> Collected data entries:
-- Opening Marker --

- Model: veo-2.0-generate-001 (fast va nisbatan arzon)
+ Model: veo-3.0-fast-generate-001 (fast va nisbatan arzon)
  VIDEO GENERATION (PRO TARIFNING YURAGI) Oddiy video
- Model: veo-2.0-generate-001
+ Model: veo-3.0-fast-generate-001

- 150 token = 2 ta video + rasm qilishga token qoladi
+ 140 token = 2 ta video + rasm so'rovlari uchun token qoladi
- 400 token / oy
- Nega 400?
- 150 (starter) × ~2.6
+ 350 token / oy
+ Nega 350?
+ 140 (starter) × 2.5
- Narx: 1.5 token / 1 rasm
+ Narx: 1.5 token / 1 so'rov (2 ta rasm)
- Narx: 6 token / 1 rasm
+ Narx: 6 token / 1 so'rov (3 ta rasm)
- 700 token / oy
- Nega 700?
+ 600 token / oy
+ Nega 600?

-- Closing Marker --
-- Opening Marker --

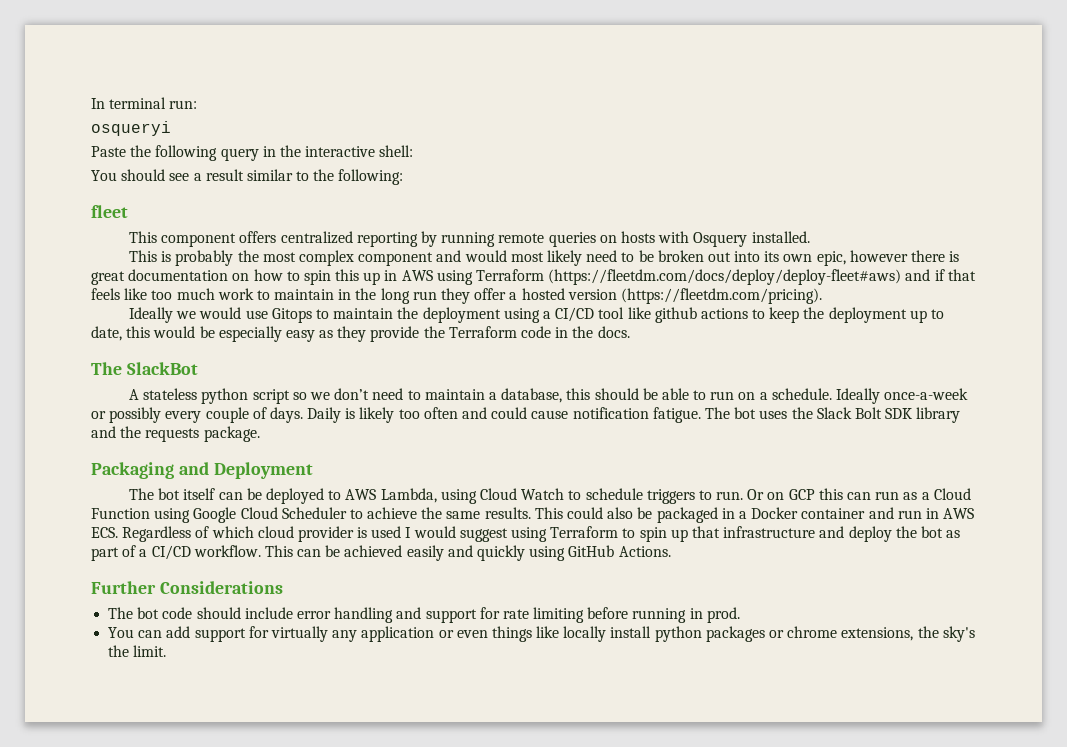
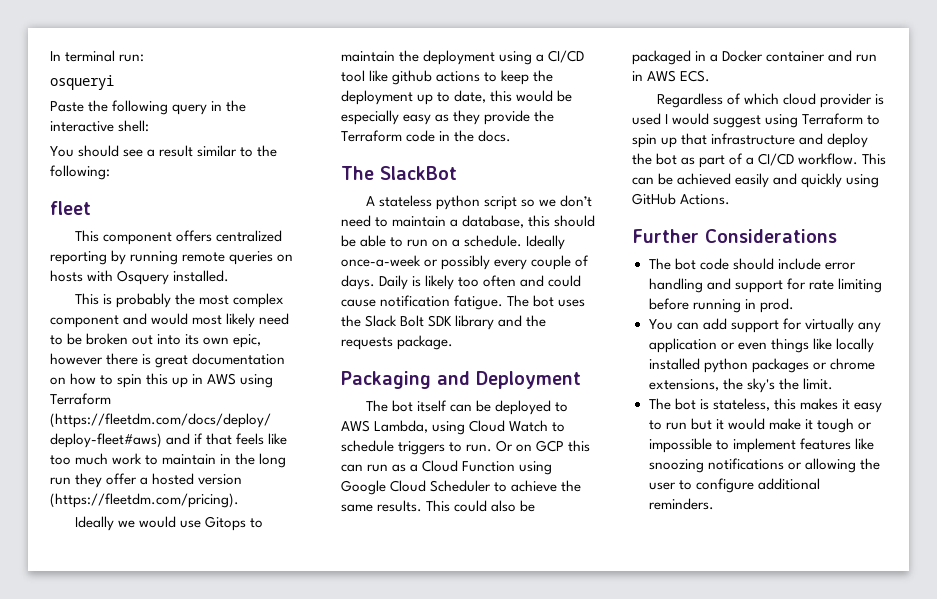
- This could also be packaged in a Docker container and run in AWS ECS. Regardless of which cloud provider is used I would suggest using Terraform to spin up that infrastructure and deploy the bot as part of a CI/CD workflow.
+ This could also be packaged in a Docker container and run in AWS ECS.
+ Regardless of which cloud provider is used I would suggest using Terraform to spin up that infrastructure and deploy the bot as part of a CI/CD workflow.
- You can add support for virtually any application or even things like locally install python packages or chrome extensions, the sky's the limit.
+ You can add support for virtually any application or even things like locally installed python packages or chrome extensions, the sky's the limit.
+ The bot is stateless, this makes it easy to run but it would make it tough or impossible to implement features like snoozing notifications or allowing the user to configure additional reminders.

-- Closing Marker --

Every line of the entries above that contains the word "nisbatan" must be tallied, and the number alone reported.

> Response to the exercise: 2